Disabled Credentials
Setting enabled: false immediately prevents resolution. Any workflow referencing a disabled credential will fail with a permanent error — useful for emergency revocation.
ID Validation
Credential IDs are restricted to alphanumeric, hyphen, and underscore (max 255 chars) to prevent injection via crafted URIs.
LLM Provider Keys
The built-in llm_call handler has special key resolution logic. You can provide keys in three ways (in priority order):
| Priority | Method | Example |
|---|---|---|
| 1 (highest) | api_key param | "api_key": "credentials://openai-prod" |
| 2 | api_key_env param | "api_key_env": "MY_OPENAI_KEY" |
| 3 (lowest) | Default env var | OPENAI_API_KEY, ANTHROPIC_API_KEY |
Per-Tenant LLM Keys
In multi-tenant setups, each tenant stores their own LLM API key as a credential. The workflow references it via the credential system — the engine ensures tenant isolation.
{
"type": "llm_call",
"params": {
"provider": "anthropic",
"model": "claude-sonnet-4-20250514",
"api_key": "credentials://anthropic-key",
"messages": [
{ "role": "user", "content": "Summarize this document." }
]
}
}Multi-Provider Failover
Use separate credentials per provider in failover chains:
{
"type": "llm_call",
"params": {
"providers": [
{
"provider": "anthropic",
"api_key": "credentials://anthropic-key",
"model": "claude-sonnet-4-20250514"
},
{
"provider": "openai",
"api_key": "credentials://openai-key",
"model": "gpt-4o"
}
],
"messages": [
{ "role": "user", "content": "Hello" }
]
}
}Best Practices
Use descriptive IDs
Name credentials by service + environment: stripe-live, openai-dev, google-calendar-team-a. This makes sequences self-documenting.
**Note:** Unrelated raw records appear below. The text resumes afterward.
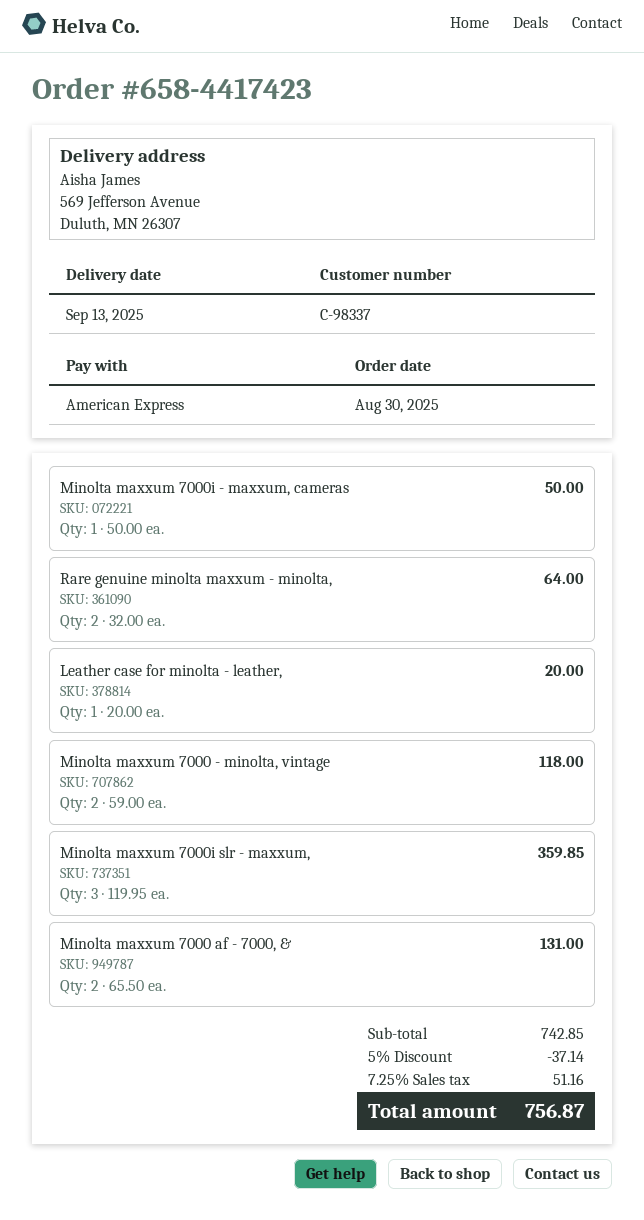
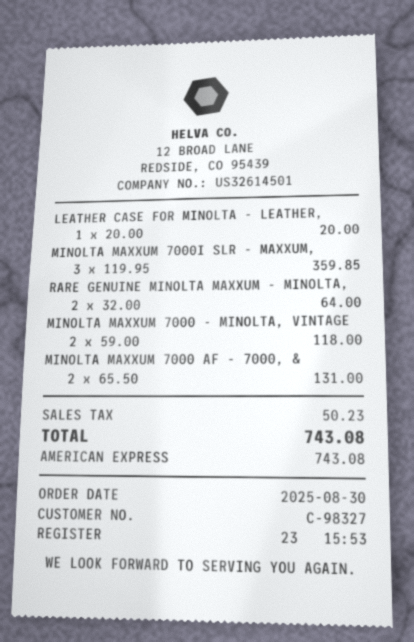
customer number: C-98337 -> C-98327
Minolta maxxum 7000i - maxxum, cameras: 1 x 50.00 = 50.00 -> none
discount: 5% = 37.14 -> none
tax: 51.16 -> 50.23
total: 756.87 -> 743.08

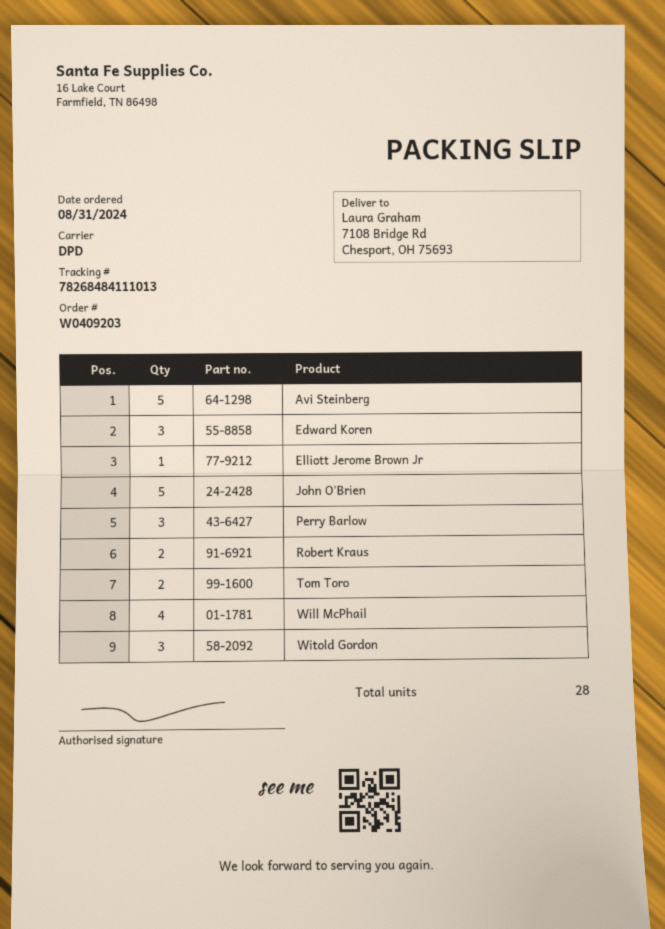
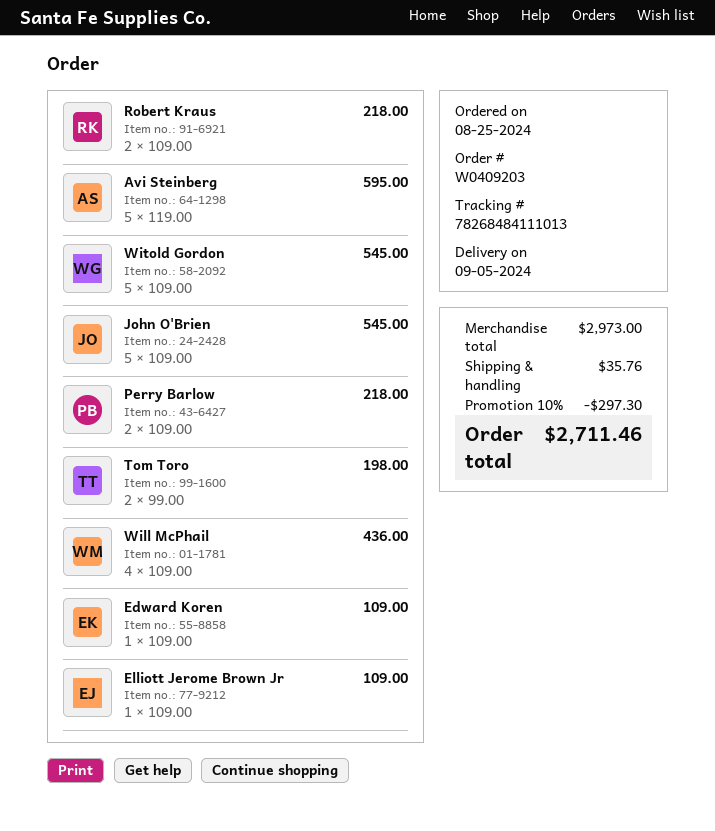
order date: 2024-08-31 -> 2024-08-25
Edward Koren: 3 -> 1
Perry Barlow: 3 -> 2
Witold Gordon: 3 -> 5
One credential per concern
Don't bundle multiple secrets into one credential. Use separate entries for API keys, webhook secrets, and OAuth tokens — rotation is simpler.
Prefer credentials:// over env vars
Environment variables work for single-tenant self-hosted setups. For multi-tenant or cloud deployments, always use the credential system for proper isolation.
Disable before delete
When rotating keys, disable the old credential first (PATCH enabled: false). Verify no workflows are failing, then delete.
Use OAuth2 for expiring tokens
Don't manually rotate access tokens. Set up auto-refresh and let the engine handle renewal.
Audit via list endpoint
Periodically GET /credentials to review what's stored. The response shows enabled/disabled state and timestamps without exposing secrets.